The client has a database with descriptions of the companies and their verticals. Each company is assigned a number of keywords. For a Market Map solution, we should take these descriptions, verticals, and keywords and clusterize them. The process of clusterization must be repeated numerous times, because each company operates in different areas. Each industry and vertical has its own hierarchy with multiple levels. Depending on the required extent of details, hierarchies must be adjustable.

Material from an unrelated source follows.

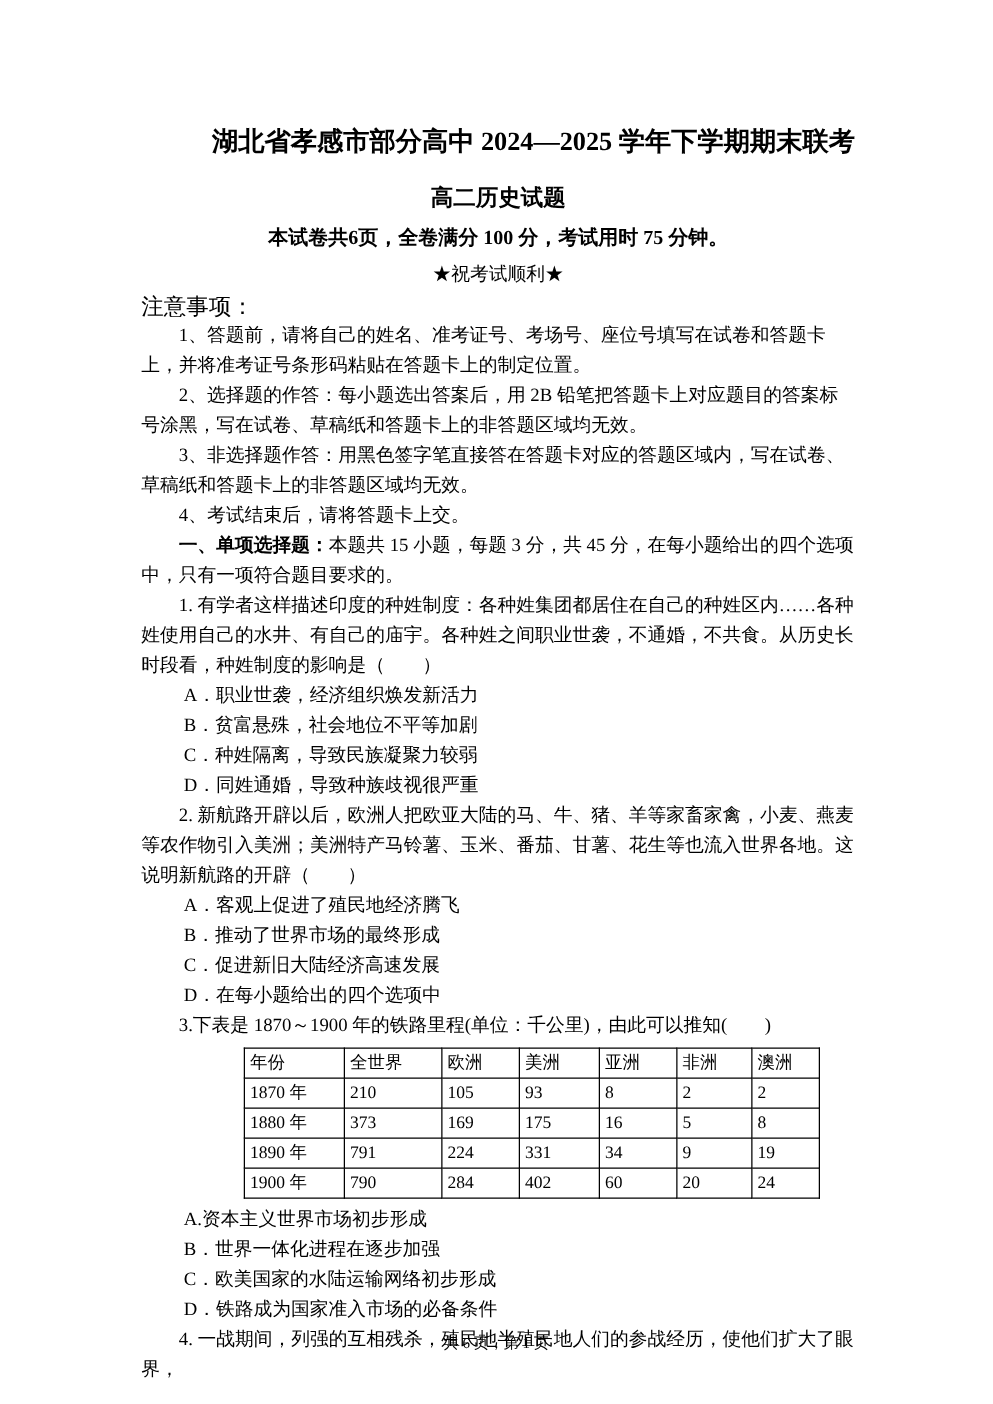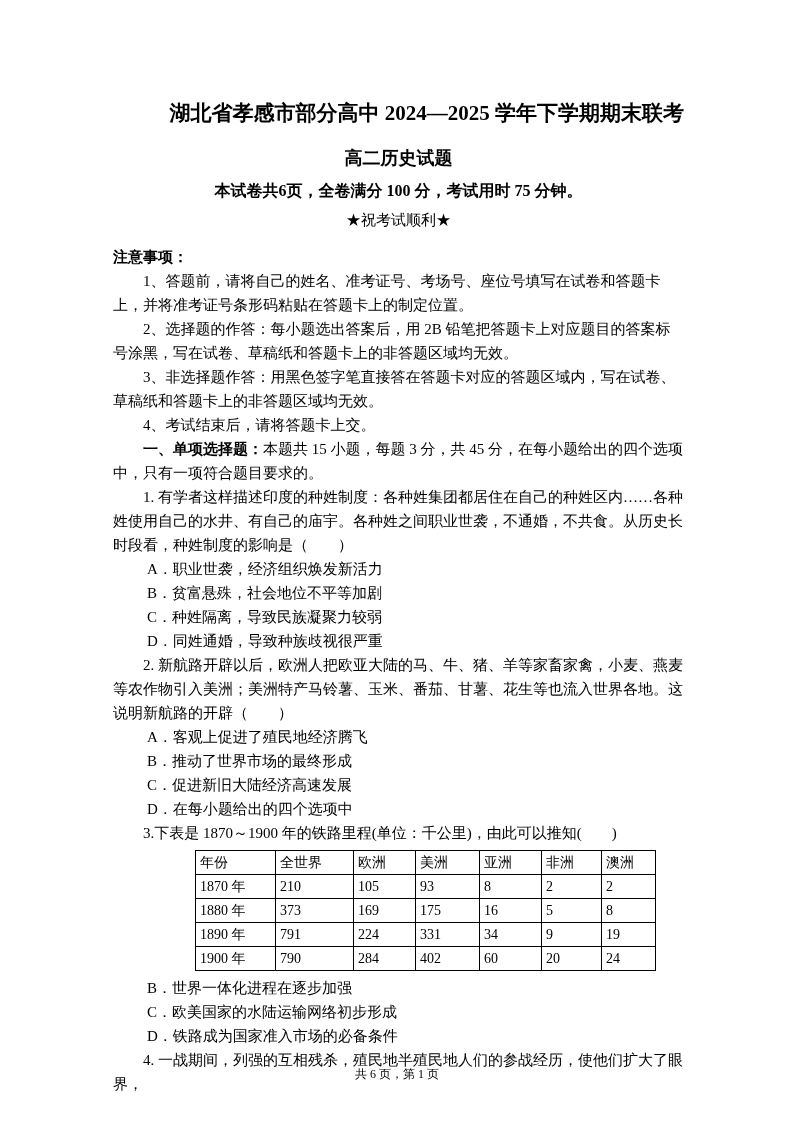"注意事项：" .notes-heading { font-size: 15px -> 18px; font-weight: 700 -> 400; margin-top: 15px -> 3px }
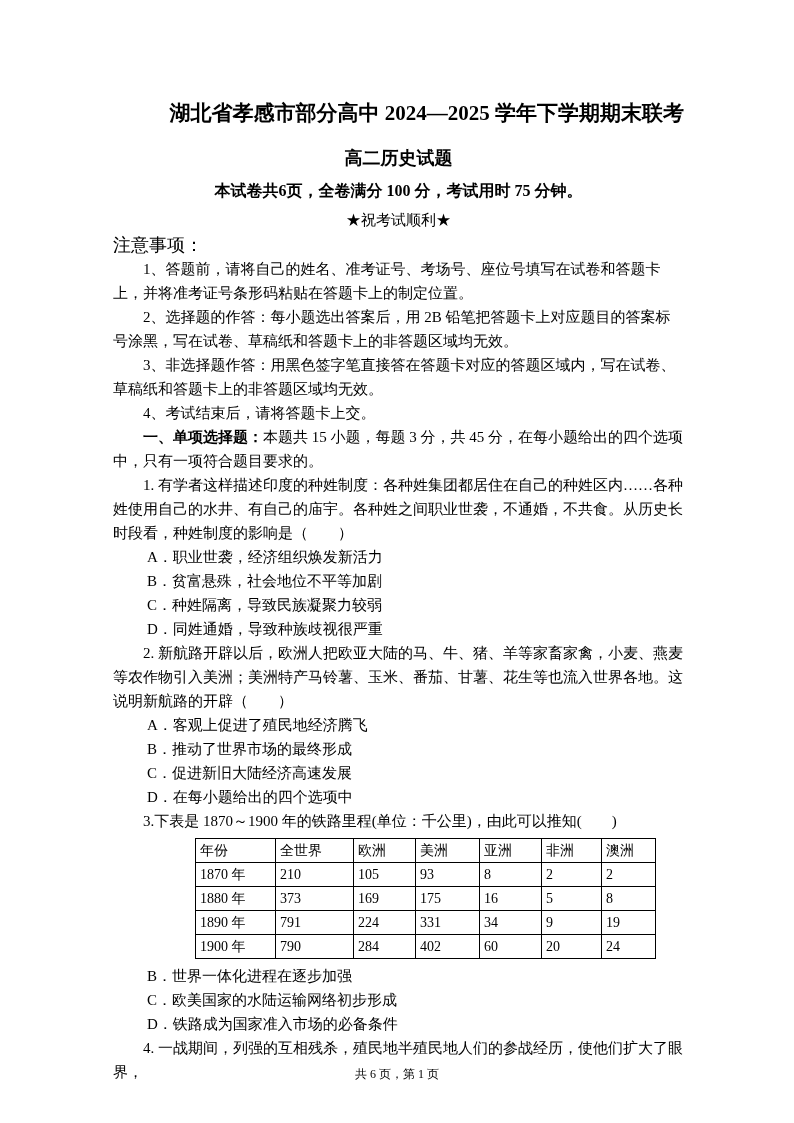"A.资本主义世界市场初步形成" p.option { html: none -> <p>A.资本主义世界市场初步形成</p> }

We must turn company descriptions into vectors and clusterize them with Machine Learning algorithms. But this is where the first challenge comes in — each group must be named correctly. Manual processing will take a lot of time; hence, picking and adjusting the right ML algorithms is the only option. The second challenge is choosing the right hierarchy among industry codes, sectors, and verticals. Additionally, not all companies have a full or completely accurate description — it’s hard to group such companies correctly.
This project was taken over by the DataDev team, which was working on ML solutions. DataDev Team Lead Yuriy Batora and two Data Scientists — Oleksii Shashliuk and Denys Stupak — comprise the team.
“There is a big number of companies doing different things, which can be split by both industries and verticals. ‘Industries’ is a basic classification, like Healthcare, Aircraft, or Banking. ‘Verticals’ is a logic classification of businesses with custom parameters, created by a customer. For example, a client may be searching for drones, which is a sub-industry related to Aircraft, so drones or quadcopters are a ‘vertical” of Aircraft. Each industry has a certain amount of verticals. So, our Market Map Solution allows searching not only by industries but by verticals too, which is broadening the selection of businesses significantly.”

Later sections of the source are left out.